Reflection from October 21st, 2008 @ Age 27
RE: THE JOY AND PAIN OF LOVE EVERLASTING.
I wonder if Bobby knew that the only reason I wanted him was because I was desperate. I wonder if he knew my interest would wane when good times finally bestow me. I wonder if he knew because I don’t think I even did at the time. I mean I knew I was desperate and I knew I wanted him, but I don’t think I necessarily knew that I wanted him because I was desperate. It seems so obvious, doesn’t it? That I should have known—but that’s the thing. I’m always missing the obvious. I’m so smart but I’m still constantly having trouble seeing what’s right in front of me. I guess that’s just part of being me.
I looked “David Joseph Magoon” up online again today and a new website came up. It had different folders you could click into, but nothing was inside of them. It must be new and in the works. I hope they add a pictures section; that would be kind of nice. Anyways, I saw on this website Dave’s picture from the obituary, that smile, and I saw a link for this speech a bunch of his friends got together to write, and I remembered all over again the passionate fervor with which I hated him. I seem often to only remember the good things about him, and forget all of the reasons why I hated him. I hated him because he couldn’t understand what it was like to live a life without privilege. I hated him because his life was so easy, so comfortable. I hated him because he always just barely had time to spend with me; his schedule was always jam packed and I was “lucky” to have the rare moments of time we spent together. I hated him because in his wake I never felt I was good enough to steal his time away from everyone else. Everyone else. There were so many people in his life. I hated him because his social existence came joyfully and with ease—such a bare contrast from my own. I hated him with just as much passion as I did love him. Always did.

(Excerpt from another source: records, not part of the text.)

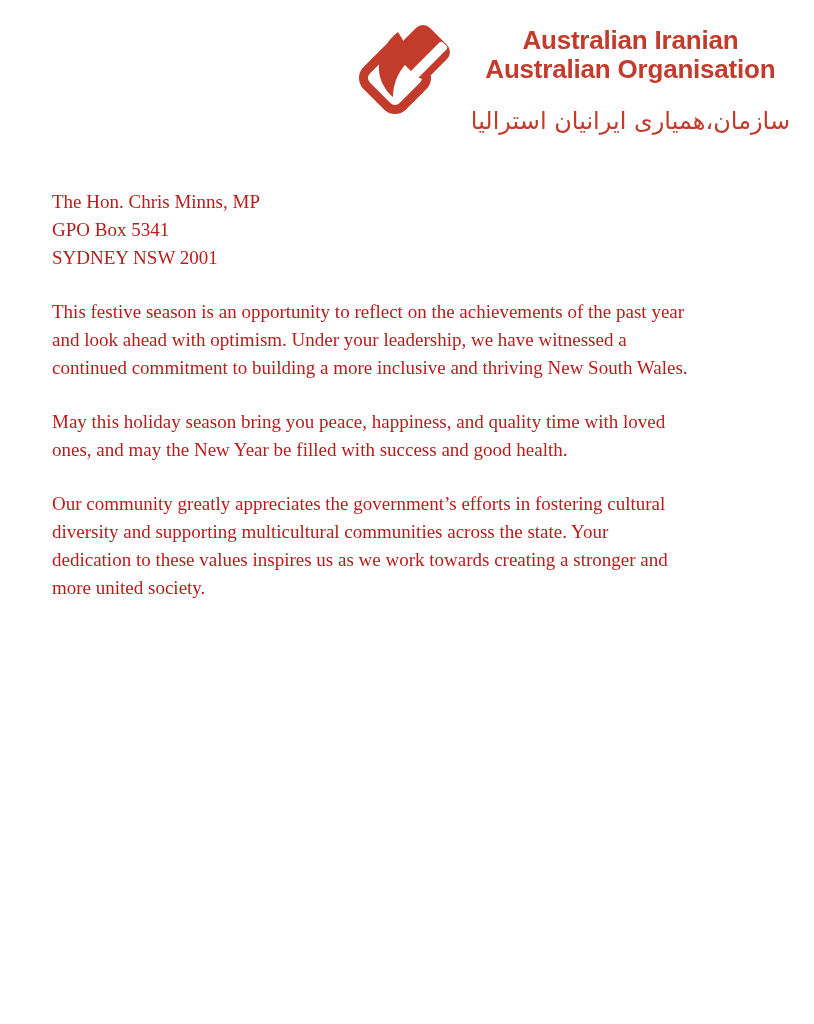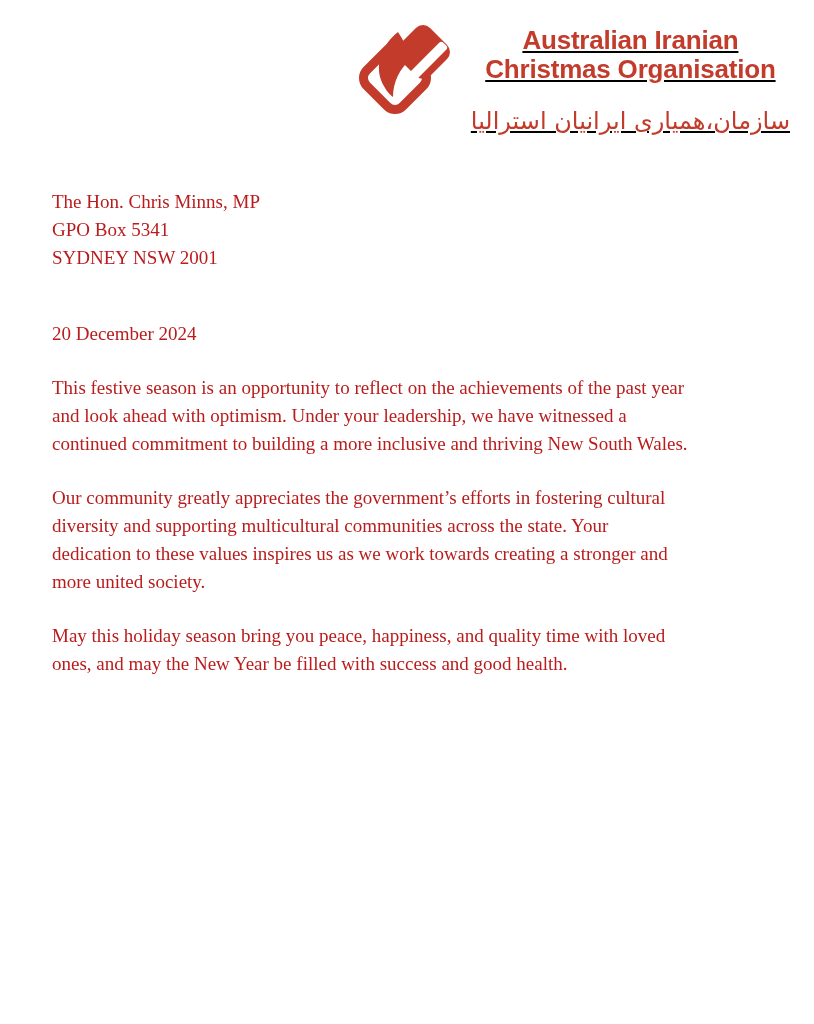"Australian Iranian" .header { text-decoration: underline -> none }
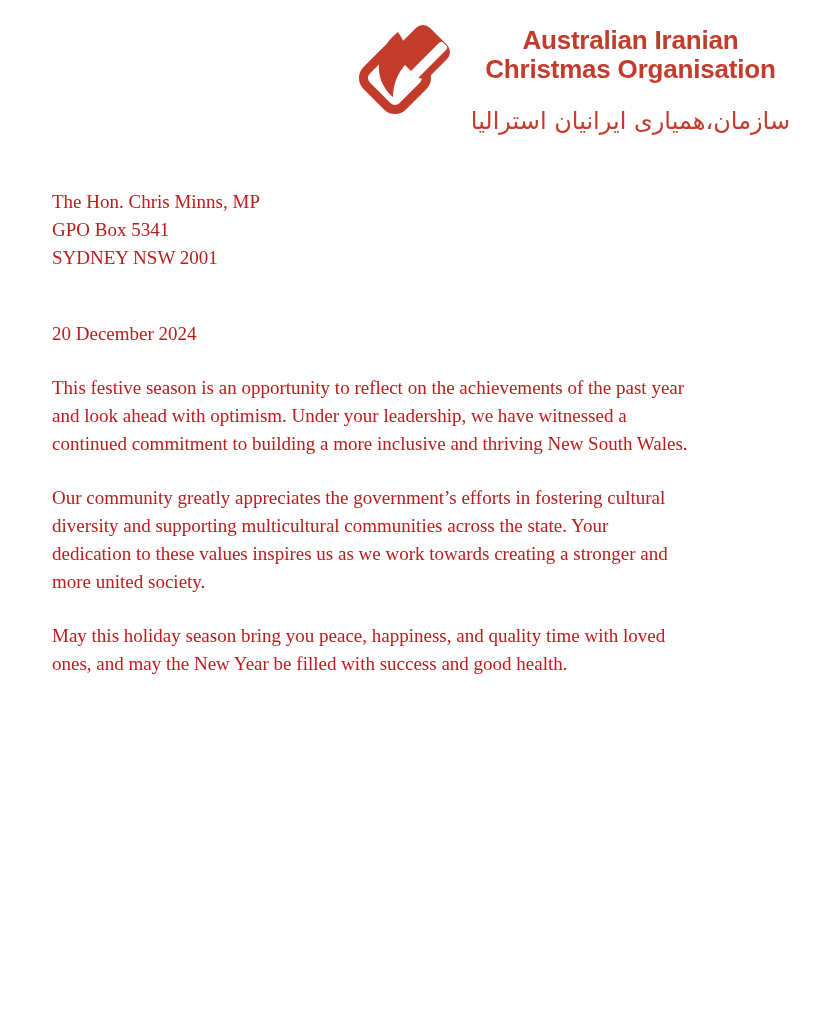"Christmas Organisation" div.org-line { text: Christmas -> Australian }
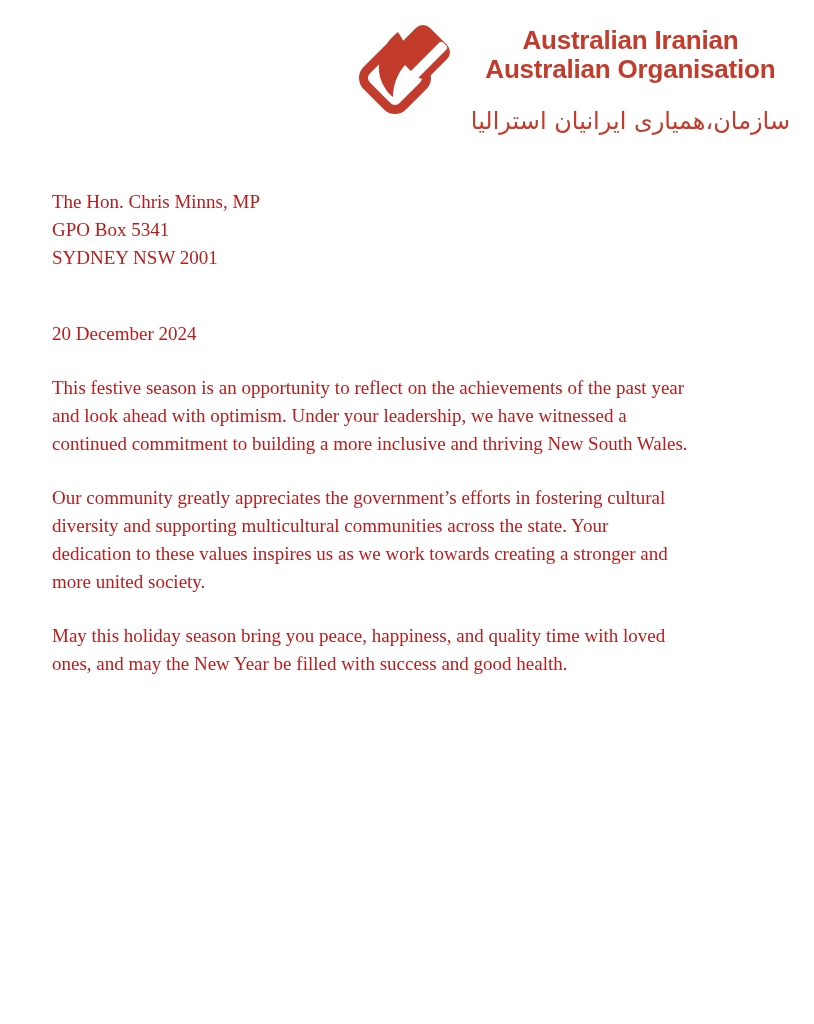"20 December 2024" div.block { html: <div>20 December 2024</div> -> none }
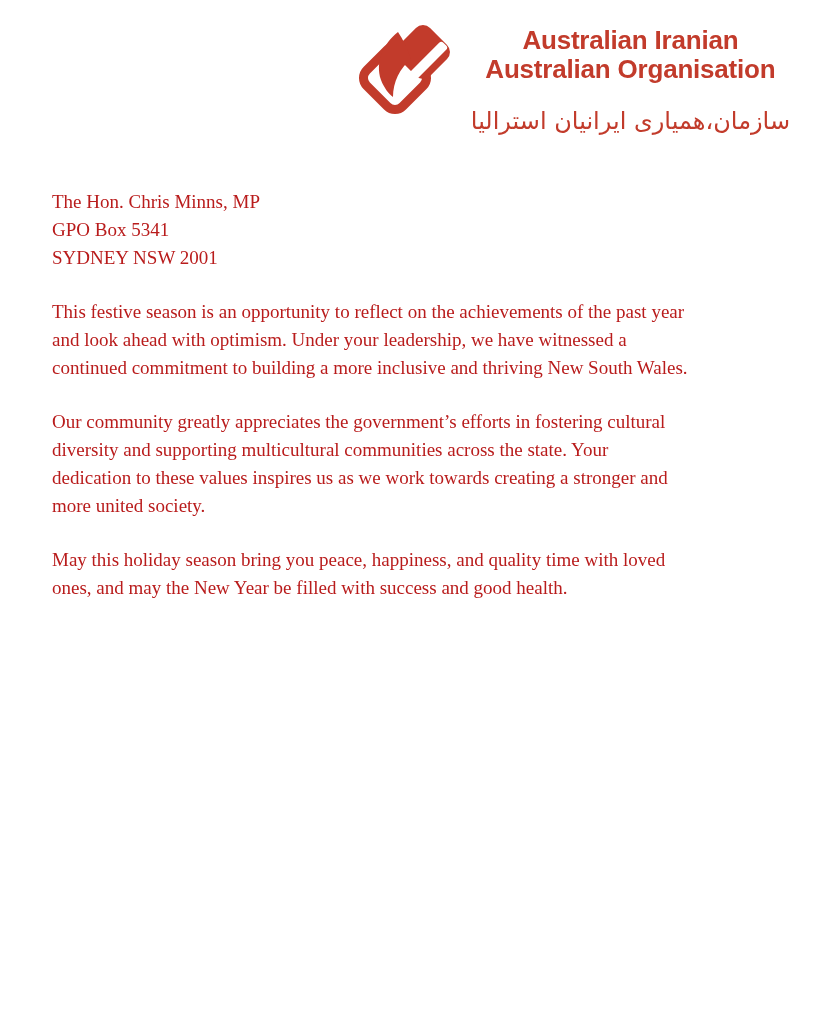"Our community greatly appreciates the" p.block { order: before "May this holiday season bring" -> after "May this holiday season bring" }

I realize now that the reason I disliked his mother so is because she didn’t think that I was good enough for her son; a perfectly legitimate reason if I don’t say so myself. I realize a lot of things lately—like Dave must have broken his neck in the fall. Otherwise he would have broken an arm maybe, his legs or some ribs, but there’s no other way a person could die from a three story fall. It must have been his neck. If it was merely his limbs that were marred they could have hid them under a suit and had an open casket. He must have broken his neck.
I don’t know why but I’ve been thinking often of him lately. I remember his sister saying, “you guys would have the most beautiful children,” and I remember him saying in response, “only if they looked like their mother.” I wanted to be the mother of his children. I wanted to love him ’til the day that I died. I told him so though and he abstained. A decade would have been such perfect timing though—our ten year high school reunion. We could have reunited and he could have been all I’ve ever wanted and more. Except he couldn’t have been because that would be a fairytale come true, and if anyone knows that fairytales don’t come true, it would be me. No, he never could have been the one that I needed. But is there a chance anyone else can? It’s hard to believe when you’ve been alone for so long, that someone could be waiting out there, just dying to meet you. Waiting and hoping and wishing for you. It’s hard to believe in such childish fairytales, but my balloon of hope will not sink. I cannot help hoping that I’ll meet that perfect someone someday. Someone smarter and more attractive and more gentle and more loving and more affectionate and more caring than anyone that’s come before.
I remember one time Dave and I were sitting on a couch at his parent’s house, and I was holding a rolled up newspaper in my hands. I told him if he could pry that paper out of my hands I would take a shower with him. Well don’t you know he pulled and twisted and jerked that damn paper out of my hands—and all the while all he had to do was ask me to hand it over. I would most gladly have obliged. What he didn’t realize is that he hurt me, he hurt my wrist maneuvering that paper out from under my grasp, and I’ll never forget thinking, “this isn’t gentle.” This isn’t what I want—some sort of violent and unforgiving type of love. I want a gentle and kind and obliging kind of love. He never could have been the man I wanted him to be. But the question still stands…is there any man who could be?
I don’t often feel so, but tonight I feel beautiful. So much so I don’t want to shower and wash it all away. I want to shine bright and be beautiful for the world around me. What better way to live than to shine on beautiful for others?